Казалось, нам нечем наполнить свои полости — только Валеттой. Камнем и металлом не насытишься. Мы сидели с голодными глазами, прислушиваясь к нервным листьям. Чем можно было прокормиться? Только друг другом.
— Мне холодно. — По-мальтийски, и она не придвинулась ближе. Больше об английском сегодня не могло быть и речи. Я хотел спросить: "Елена, чего мы ждем — чтобы испортилась погода, чтобы деревья или мертвые здания заговорили с нами?" Я спросил: "Что случилось?" Она покачала головой. Ее взгляд блуждал между землей и скрипящим павильоном.
Чем дольше изучал я ее лицо — темные развивающиеся волосы, бездонные глаза, веснушки, сливавшиеся с вездесущим зеленым, — тем больше волновался. Я хотел возмутиться, но возмущаться было не перед кем. Возможно, мне хотелось плакать, но соленую Гавань мы оставили чайкам и рыбацким лодкам; мы не постигли ее так, как постигли город.

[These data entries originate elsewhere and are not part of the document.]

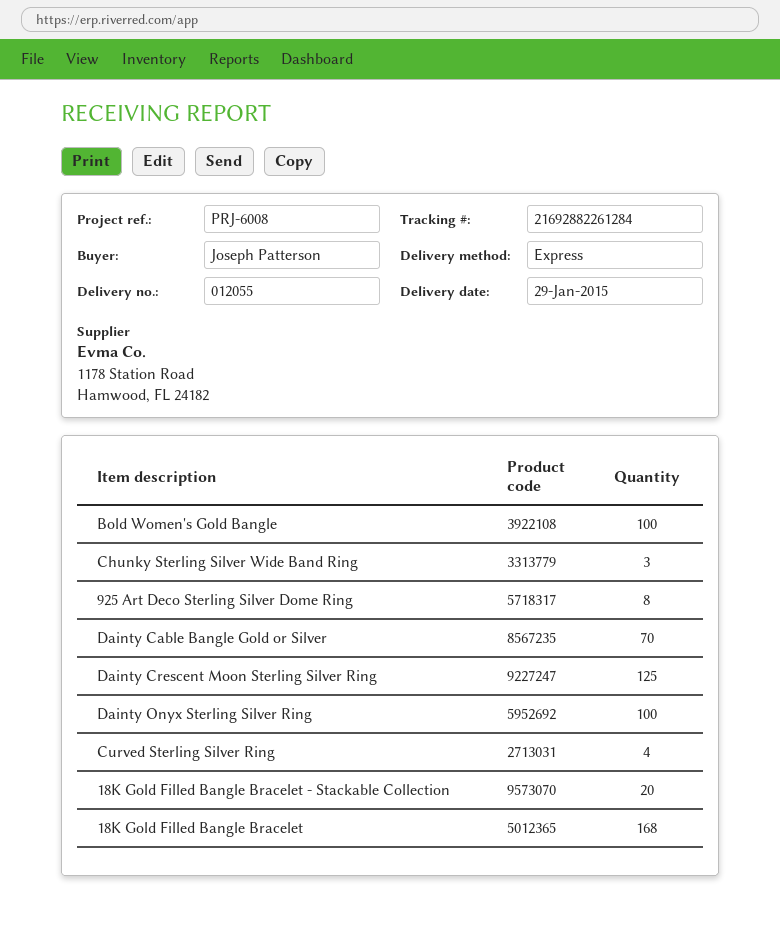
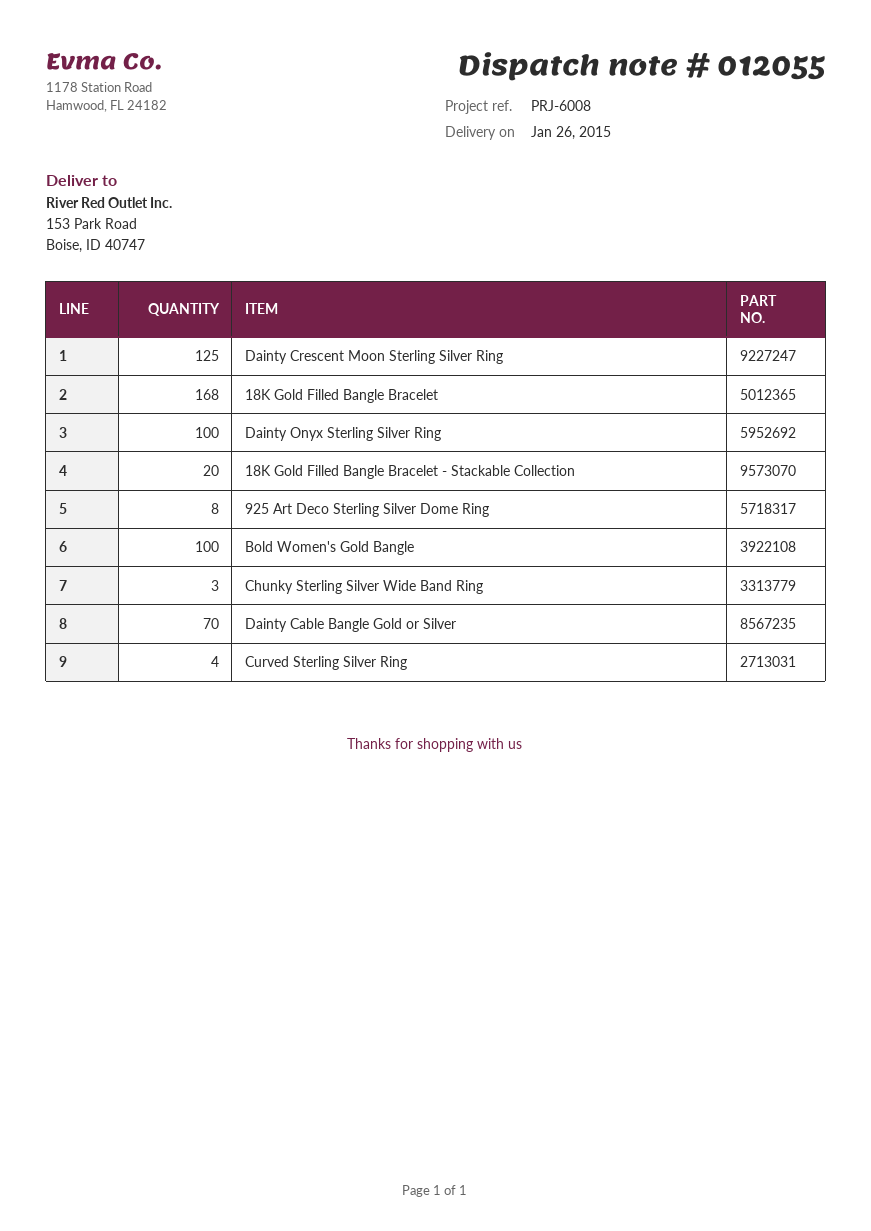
delivery date: 2015-01-29 -> 2015-01-26

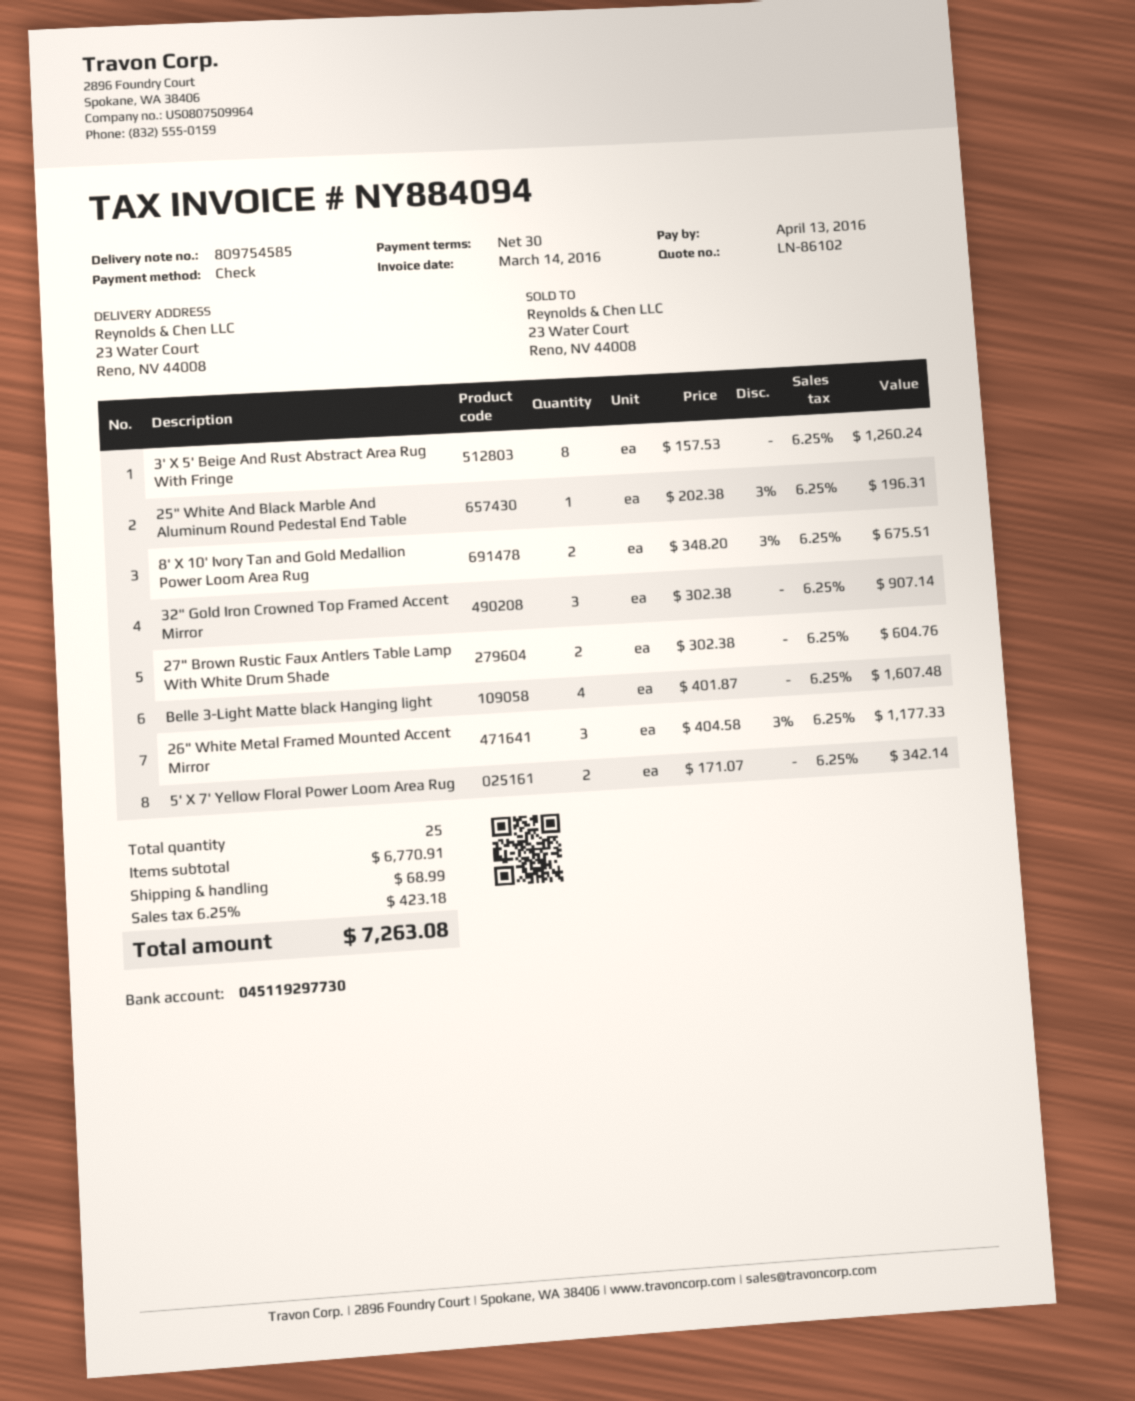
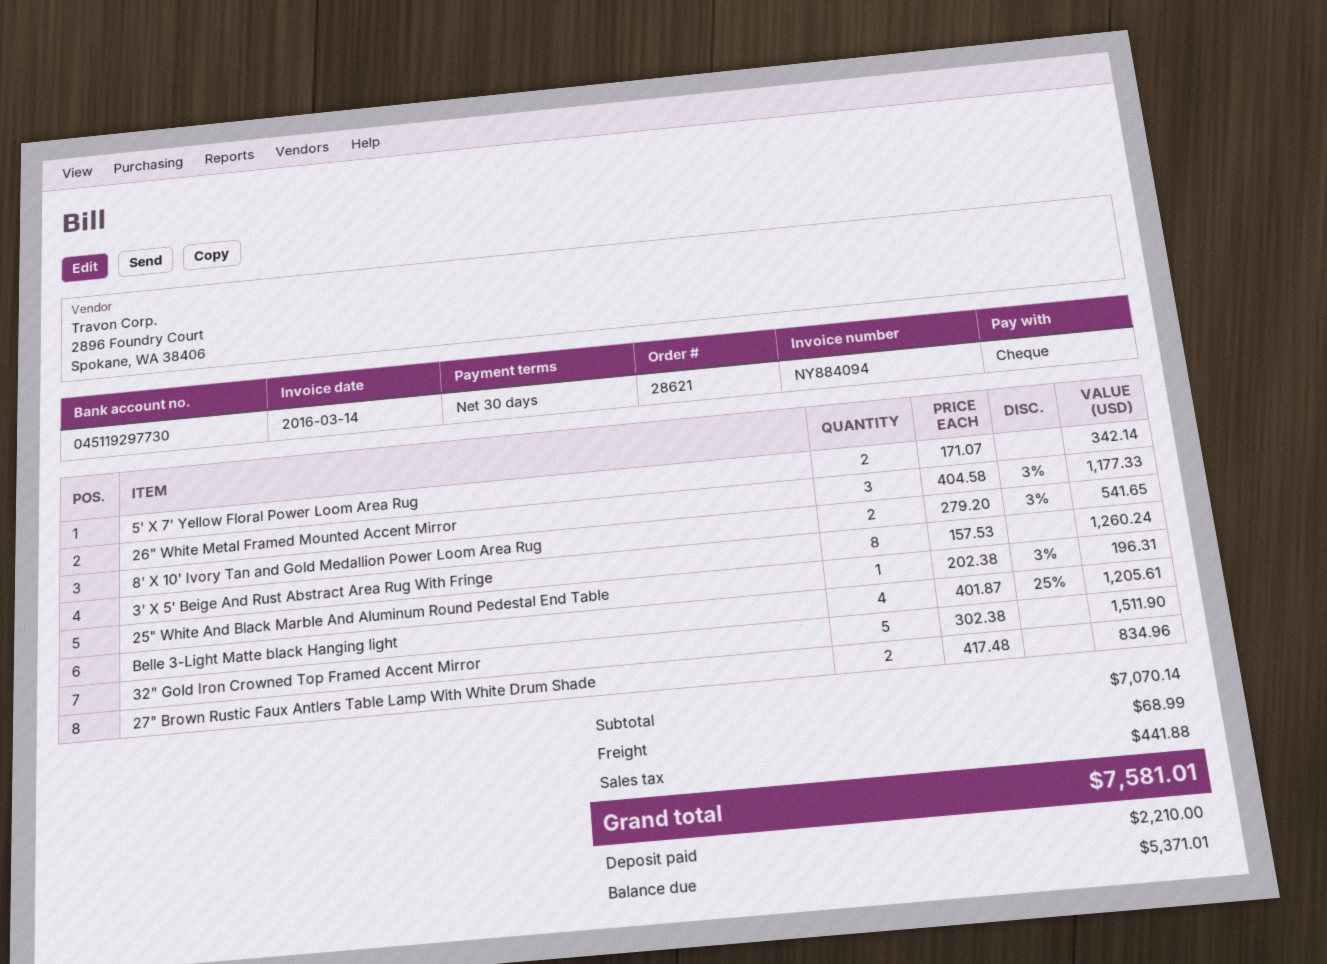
8' X 10' Ivory Tan and Gold Medallion Power Loom Area Rug: 2 x 348.20 - 3% = 675.51 -> 2 x 279.20 - 3% = 541.65
32" Gold Iron Crowned Top Framed Accent Mirror: 3 x 302.38 = 907.14 -> 5 x 302.38 = 1511.90
27" Brown Rustic Faux Antlers Table Lamp With White Drum Shade: 2 x 302.38 = 604.76 -> 2 x 417.48 = 834.96
Belle 3-Light Matte black Hanging light: 4 x 401.87 = 1607.48 -> 4 x 401.87 - 25% = 1205.61
subtotal: 6770.91 -> 7070.14
tax: 423.18 -> 441.88
total: 7263.08 -> 7581.01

Посетили ли ее те же воспоминания об азалиях или хоть слабое ощущение того, что город был пародией, несбыточной надеждой? Было ли у нас хоть что-то общее? Чем глубже мы погружались в сумерки, тем меньше я понимал. Я действительно, — возражал я себе, — люблю эту женщину всем, что питает и оберегает во мне любовь, но здесь вокруг любви сгущалась темнота: отдавая, я не понимал — сколько теряется, а сколько будет возвращено. Видела ли она тот же самый павильон, слышала ли тех же самых детей по краям парка, была ли она здесь, или как Паола — Боже праведный, даже не наш ребенок, а Валетты — далеко и одна, дрожа, как тень, на какой-нибудь улице, где свет слишком прозрачен, а горизонт слишком отчетлив, чтобы эту улицу не породила болезнь прошлым, Мальтой, которая была, но которой больше никогда не будет?!